Evolution is a tricky thing. Sometimes, our social evolution actually runs contrary to our biological evolution, and we start deliberately ingesting poison in a sort of social bonding ritual.
In case you were wondering, no, we're not talking about Native American peyote rituals or obscure cult initiations through near-death experience... well, yeah, OK, in some cases the latter holds true. No, the act in discussion is drinking potable liquids, the ingestion of alcohol, in short, boozing.
The Warped House boozes a lot, even now that we're a bit more spread out, so we need to make due with half-drunk text messages, such as the one which just passed through the space between at least some our readers ears not five minutes ago. In fact, as the first draft of this post was being typed, the message came in:
Neanderthals are totally homo. Homo since fucking habilis.
Instantly, the first draft was erased as this text bored itself into the collective consciousness. There's a band name in that!
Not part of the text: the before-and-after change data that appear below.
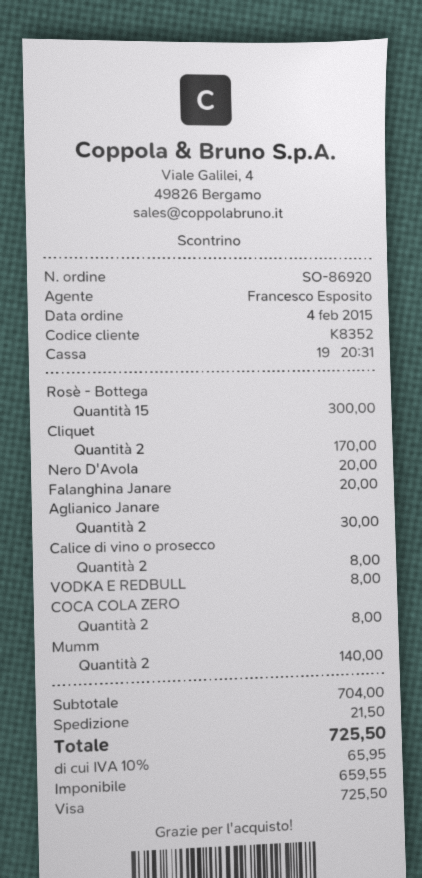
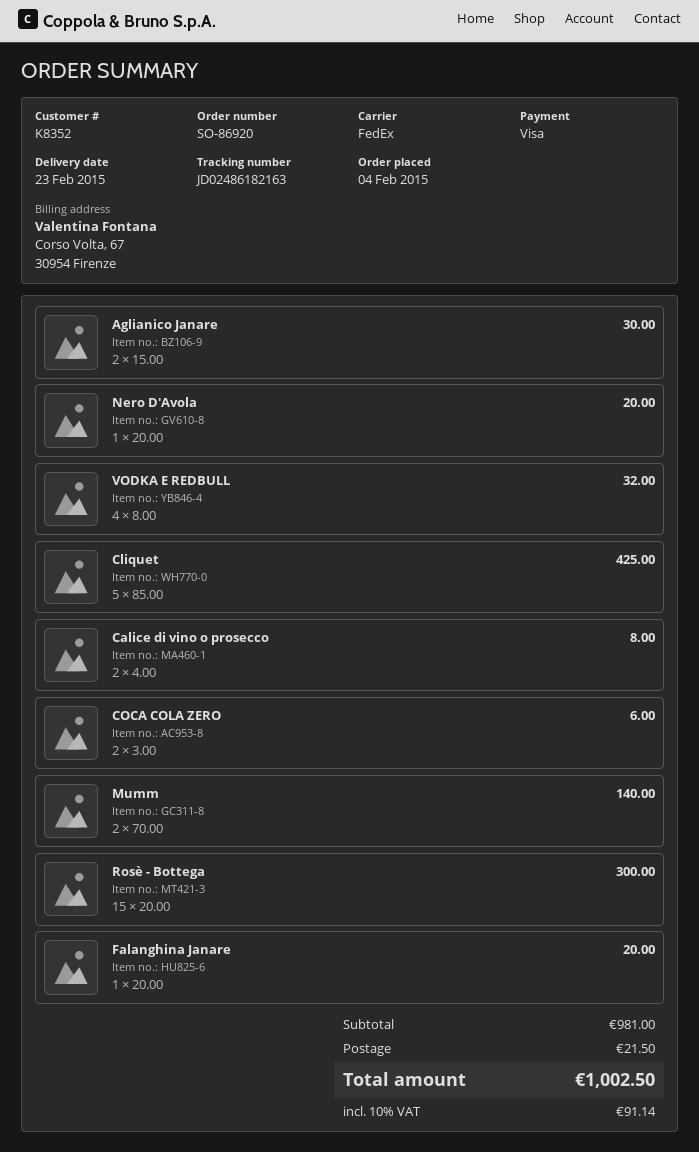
Cliquet: 2 for 170.00 -> 5 for 425.00
VODKA E REDBULL: 1 for 8.00 -> 4 for 32.00
COCA COLA ZERO: 2 for 8.00 -> 2 for 6.00
subtotal: 704.00 -> 981.00
tax: 10% = 65.95 -> 10% = 91.14
total: 725.50 -> 1002.50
Homo Fucking Habilis, a band that plays primitive rock and roll, a sort of primordial Chuck Berry-meets-The Clash event. They're down to earth, cynical, heavily bearded and rock like, well, it's the stone age. Most people are to thick to realize that Homo (the singer) and Habilis (the bassist) are, in fact, fucking. Alternately, we might have a Bonus BNOTD and give you:
Homo and the Sapiens, a fabulously gay rockabilly band. But that would be tasteless, and we're never tasteless, so I'm afraid you don't get a Bonus BNOTD today.